Voltage-gated sodium (Na-V) channels are responsible for the initiation and conduction of action potentials within primary afferents. The nine NaV channel isoforms recognized in mammals are often functionally divided into tetrodotoxin (TTX)-sensitive (TTX-s) channels (Na(V)1.1-Na(V)1.4, Na(V)1.6-Na(V)1.7) that are blocked by nanomolar concentrations and TTX-resistant (TTX-r) channels (Na(V)1.8 and Na(V)1.9) inhibited by millimolar concentrations, with Na(V)1.5 having an intermediate toxin sensitivity. For small-diameter primary afferent neurons, it is unclear to what extent different Na-V channel isoforms are distributed along the peripheral and central branches of their bifurcated axons. To determine the relative contribution of TTX-s and TTX-r channels to action potential conduction in different axonal compartments, we investigated the effects of TTX on C-fiber-mediated compound action potentials (C-CAPs) of proximal and distal peripheral nerve segments and dorsal roots from mice and pigtail monkeys(Macacanemestrina). In the dorsal roots and proximal peripheral nerves of mice and nonhuman primates, TTX reduced the C-CAP amplitude to 16% of the baseline.

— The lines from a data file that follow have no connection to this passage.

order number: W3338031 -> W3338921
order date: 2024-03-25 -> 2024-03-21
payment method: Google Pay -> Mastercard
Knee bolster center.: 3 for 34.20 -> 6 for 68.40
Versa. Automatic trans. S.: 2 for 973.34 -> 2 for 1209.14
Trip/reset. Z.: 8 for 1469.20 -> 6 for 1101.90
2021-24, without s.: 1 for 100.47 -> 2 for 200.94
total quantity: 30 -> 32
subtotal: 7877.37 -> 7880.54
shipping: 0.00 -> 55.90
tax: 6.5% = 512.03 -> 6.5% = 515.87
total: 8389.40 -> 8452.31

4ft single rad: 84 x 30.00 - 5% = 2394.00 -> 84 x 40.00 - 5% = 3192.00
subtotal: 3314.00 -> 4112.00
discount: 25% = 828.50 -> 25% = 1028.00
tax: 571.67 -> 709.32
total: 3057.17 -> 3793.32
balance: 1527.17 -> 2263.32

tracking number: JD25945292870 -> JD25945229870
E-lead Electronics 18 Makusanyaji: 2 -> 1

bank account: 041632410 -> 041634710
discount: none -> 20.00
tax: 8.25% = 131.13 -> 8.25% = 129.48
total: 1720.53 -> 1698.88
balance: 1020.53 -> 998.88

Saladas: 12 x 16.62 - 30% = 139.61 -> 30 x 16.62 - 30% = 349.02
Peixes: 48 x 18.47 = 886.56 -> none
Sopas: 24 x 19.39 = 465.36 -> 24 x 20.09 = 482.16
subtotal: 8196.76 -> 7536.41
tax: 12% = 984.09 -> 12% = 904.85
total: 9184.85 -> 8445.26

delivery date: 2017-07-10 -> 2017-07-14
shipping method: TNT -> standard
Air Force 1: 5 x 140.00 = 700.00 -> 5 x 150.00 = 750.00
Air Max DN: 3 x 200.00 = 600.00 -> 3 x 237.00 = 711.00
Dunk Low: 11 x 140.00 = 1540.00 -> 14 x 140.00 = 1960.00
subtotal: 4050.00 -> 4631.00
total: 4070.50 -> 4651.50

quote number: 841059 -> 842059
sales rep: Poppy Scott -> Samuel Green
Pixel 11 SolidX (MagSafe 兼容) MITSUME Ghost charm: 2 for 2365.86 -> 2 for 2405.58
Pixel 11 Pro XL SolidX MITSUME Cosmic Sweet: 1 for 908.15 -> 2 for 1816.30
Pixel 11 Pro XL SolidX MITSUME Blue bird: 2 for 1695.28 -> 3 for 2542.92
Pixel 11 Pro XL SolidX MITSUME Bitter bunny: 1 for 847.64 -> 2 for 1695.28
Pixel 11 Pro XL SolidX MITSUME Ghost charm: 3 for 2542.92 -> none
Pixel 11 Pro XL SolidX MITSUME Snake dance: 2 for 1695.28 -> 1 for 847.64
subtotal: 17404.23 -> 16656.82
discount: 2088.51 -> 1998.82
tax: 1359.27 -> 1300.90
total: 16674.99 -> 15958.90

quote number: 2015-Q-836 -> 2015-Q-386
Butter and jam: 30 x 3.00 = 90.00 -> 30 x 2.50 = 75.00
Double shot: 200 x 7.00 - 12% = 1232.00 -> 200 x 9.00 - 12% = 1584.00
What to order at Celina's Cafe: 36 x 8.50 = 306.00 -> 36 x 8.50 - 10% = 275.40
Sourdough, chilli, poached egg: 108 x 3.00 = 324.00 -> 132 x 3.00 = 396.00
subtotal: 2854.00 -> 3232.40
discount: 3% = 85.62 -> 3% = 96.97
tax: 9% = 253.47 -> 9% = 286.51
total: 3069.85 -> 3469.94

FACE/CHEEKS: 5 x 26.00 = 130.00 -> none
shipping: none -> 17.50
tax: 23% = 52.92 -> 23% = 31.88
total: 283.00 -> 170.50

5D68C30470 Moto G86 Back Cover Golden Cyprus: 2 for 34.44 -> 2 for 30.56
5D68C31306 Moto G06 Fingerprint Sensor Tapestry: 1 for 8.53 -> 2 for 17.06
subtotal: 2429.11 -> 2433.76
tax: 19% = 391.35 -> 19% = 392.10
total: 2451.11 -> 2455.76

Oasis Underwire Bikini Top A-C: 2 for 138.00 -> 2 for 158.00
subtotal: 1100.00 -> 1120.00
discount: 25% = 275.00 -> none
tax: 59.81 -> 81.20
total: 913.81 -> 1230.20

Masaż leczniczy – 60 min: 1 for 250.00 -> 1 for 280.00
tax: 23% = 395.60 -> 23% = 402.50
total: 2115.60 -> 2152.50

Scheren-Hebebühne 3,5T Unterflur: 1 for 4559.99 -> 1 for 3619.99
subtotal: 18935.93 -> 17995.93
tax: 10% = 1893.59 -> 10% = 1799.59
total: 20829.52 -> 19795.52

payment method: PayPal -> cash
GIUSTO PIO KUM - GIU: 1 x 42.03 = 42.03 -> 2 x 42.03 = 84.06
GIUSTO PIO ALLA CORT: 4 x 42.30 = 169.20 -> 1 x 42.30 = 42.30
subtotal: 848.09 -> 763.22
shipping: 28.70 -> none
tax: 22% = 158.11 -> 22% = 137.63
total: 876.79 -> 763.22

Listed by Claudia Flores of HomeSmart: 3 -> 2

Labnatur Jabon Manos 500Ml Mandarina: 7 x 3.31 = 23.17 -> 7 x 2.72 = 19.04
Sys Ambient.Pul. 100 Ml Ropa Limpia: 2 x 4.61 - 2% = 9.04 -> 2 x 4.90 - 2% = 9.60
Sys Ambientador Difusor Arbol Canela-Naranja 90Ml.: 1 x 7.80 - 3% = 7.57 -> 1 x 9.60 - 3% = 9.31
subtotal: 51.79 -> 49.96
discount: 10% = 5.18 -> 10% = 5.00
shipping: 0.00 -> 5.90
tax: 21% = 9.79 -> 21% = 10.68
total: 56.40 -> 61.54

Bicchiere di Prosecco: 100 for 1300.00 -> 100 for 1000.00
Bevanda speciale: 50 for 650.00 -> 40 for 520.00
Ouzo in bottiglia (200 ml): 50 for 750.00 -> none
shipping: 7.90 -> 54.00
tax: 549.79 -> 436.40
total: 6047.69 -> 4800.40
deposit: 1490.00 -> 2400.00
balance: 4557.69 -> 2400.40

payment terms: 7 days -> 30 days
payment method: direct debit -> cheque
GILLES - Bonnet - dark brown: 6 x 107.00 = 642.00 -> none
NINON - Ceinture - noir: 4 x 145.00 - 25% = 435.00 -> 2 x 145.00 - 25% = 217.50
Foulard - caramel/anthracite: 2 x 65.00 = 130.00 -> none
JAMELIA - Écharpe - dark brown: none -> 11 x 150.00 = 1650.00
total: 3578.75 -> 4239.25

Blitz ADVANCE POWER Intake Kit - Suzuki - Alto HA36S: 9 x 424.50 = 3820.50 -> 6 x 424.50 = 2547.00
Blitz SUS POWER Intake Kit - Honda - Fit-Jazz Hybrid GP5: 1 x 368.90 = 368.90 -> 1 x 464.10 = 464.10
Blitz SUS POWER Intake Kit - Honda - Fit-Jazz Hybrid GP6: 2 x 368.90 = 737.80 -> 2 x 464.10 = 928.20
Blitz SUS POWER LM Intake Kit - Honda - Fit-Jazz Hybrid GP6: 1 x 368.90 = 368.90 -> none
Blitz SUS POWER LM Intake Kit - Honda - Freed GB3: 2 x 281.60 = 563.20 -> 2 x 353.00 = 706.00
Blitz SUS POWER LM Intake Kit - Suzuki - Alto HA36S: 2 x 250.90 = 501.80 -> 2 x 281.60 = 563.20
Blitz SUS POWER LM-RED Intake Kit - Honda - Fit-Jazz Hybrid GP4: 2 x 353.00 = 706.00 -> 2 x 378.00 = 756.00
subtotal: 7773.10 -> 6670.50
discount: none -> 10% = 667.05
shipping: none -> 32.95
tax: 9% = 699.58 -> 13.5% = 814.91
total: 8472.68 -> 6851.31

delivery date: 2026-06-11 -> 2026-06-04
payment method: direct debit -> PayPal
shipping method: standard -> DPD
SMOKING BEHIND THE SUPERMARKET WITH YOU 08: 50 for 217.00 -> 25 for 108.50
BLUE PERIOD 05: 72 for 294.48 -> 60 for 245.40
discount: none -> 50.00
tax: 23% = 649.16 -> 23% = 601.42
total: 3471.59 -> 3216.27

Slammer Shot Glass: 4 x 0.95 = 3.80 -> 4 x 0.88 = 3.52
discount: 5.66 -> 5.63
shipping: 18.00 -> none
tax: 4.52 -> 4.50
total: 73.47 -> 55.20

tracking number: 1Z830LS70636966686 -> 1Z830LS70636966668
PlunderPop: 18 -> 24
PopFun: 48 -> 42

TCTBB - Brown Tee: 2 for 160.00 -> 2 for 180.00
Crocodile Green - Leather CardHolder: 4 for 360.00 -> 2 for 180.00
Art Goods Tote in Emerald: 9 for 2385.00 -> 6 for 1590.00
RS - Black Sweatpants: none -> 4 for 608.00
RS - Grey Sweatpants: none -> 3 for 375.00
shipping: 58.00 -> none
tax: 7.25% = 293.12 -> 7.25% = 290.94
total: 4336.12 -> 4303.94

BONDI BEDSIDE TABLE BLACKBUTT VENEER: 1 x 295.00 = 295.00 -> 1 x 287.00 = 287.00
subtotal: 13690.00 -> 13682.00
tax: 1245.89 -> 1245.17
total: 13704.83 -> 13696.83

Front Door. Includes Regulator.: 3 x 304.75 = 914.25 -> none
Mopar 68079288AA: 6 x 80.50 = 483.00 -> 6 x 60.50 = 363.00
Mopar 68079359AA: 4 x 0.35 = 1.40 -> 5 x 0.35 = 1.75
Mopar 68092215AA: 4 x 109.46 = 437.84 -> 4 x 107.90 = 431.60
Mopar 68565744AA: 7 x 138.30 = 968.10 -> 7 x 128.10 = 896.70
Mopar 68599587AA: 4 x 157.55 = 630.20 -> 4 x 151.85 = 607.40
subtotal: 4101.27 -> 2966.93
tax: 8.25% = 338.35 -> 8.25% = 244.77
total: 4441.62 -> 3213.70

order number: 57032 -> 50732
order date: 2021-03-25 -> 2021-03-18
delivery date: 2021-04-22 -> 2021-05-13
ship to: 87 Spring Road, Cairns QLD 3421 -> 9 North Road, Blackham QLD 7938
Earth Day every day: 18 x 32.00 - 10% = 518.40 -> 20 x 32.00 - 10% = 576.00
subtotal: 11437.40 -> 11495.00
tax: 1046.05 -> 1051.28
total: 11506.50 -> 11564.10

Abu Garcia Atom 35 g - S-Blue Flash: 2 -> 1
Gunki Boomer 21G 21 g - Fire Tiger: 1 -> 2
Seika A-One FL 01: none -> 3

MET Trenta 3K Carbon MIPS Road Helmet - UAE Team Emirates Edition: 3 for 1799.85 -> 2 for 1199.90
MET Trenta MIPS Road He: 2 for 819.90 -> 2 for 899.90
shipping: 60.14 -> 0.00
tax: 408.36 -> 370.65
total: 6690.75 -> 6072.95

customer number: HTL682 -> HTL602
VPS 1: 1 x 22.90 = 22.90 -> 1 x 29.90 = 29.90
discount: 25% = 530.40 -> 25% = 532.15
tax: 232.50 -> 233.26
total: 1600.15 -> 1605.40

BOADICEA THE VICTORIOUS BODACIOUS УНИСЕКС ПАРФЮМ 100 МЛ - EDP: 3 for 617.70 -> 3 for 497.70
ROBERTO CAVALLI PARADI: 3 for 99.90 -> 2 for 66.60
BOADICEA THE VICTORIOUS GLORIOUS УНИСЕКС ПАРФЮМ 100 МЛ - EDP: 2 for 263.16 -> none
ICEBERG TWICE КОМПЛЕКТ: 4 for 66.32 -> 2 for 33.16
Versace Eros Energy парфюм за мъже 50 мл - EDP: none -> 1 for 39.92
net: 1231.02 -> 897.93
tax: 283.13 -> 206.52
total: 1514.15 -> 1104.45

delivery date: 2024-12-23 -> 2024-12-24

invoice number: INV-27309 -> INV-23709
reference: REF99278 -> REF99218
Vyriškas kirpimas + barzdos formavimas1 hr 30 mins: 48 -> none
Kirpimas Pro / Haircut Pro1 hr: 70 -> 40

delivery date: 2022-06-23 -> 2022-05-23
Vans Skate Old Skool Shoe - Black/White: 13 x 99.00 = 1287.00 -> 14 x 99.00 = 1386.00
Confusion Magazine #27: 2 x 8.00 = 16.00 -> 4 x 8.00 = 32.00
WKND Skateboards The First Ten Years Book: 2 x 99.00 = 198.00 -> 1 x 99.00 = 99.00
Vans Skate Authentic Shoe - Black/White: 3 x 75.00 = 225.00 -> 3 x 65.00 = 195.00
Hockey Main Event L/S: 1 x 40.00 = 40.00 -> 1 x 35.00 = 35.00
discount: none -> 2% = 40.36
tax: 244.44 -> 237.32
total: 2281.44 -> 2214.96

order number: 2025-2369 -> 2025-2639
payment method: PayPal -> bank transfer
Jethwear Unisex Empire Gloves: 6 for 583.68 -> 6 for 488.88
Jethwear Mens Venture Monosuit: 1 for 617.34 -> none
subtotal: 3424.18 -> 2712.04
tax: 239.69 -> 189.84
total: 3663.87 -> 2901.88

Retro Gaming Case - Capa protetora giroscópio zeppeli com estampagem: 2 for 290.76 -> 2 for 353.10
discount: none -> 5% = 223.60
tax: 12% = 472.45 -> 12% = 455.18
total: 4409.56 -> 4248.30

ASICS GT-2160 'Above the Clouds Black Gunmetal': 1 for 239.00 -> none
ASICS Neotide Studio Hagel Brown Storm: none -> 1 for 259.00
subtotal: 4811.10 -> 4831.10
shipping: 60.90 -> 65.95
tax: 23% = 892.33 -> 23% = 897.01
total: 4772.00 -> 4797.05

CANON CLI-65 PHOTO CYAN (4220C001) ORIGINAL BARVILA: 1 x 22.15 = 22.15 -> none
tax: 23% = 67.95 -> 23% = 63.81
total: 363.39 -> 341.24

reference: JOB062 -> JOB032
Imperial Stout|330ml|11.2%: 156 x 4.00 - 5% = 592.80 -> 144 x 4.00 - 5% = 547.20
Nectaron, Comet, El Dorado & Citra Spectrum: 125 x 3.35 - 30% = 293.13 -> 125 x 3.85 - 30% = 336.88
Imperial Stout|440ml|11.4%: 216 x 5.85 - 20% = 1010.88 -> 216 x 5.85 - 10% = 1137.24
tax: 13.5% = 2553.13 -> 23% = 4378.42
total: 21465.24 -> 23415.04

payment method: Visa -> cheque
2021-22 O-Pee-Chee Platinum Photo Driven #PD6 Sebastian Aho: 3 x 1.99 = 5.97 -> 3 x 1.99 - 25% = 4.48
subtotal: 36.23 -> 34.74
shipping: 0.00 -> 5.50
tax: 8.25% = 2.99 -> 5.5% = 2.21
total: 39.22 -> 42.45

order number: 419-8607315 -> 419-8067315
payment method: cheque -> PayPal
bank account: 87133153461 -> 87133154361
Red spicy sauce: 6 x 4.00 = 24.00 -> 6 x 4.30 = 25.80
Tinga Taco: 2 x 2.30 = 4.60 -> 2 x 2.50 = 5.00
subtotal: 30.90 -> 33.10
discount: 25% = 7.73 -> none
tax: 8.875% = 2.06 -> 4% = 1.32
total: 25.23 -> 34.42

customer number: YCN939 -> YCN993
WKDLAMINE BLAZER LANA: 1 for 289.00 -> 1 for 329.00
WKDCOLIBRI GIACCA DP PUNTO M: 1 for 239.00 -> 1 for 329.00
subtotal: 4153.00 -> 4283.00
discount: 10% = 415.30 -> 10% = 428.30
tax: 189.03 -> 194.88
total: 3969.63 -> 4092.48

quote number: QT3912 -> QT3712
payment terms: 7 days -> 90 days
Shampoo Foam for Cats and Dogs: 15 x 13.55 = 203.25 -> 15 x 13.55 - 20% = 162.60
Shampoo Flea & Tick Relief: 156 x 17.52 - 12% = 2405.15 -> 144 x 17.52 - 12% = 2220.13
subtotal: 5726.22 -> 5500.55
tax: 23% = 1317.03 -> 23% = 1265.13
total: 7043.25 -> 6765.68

In contrast, >30% of the C-CAP was resistant to TTX in distal peripheral branches of monkeys and WT and Na(V)1.9(-/-) mice. In nerves from Na(V)1.8(-/-) mice, TTX-r C-CAPs could not be detected. These data indicate that Na(V)1.8 is the primary isoform underlying TTX-r conduction in distal axons of somatosensory C-fibers. Furthermore, there is a differential spatial distribution of Na(V)1.8 within C-fiber axons, being functionally more prominent in the most distal axons and terminal regions. The enrichment of Na(V)1.8 in distal axons may provide a useful target in the treatment of pain of peripheral origin.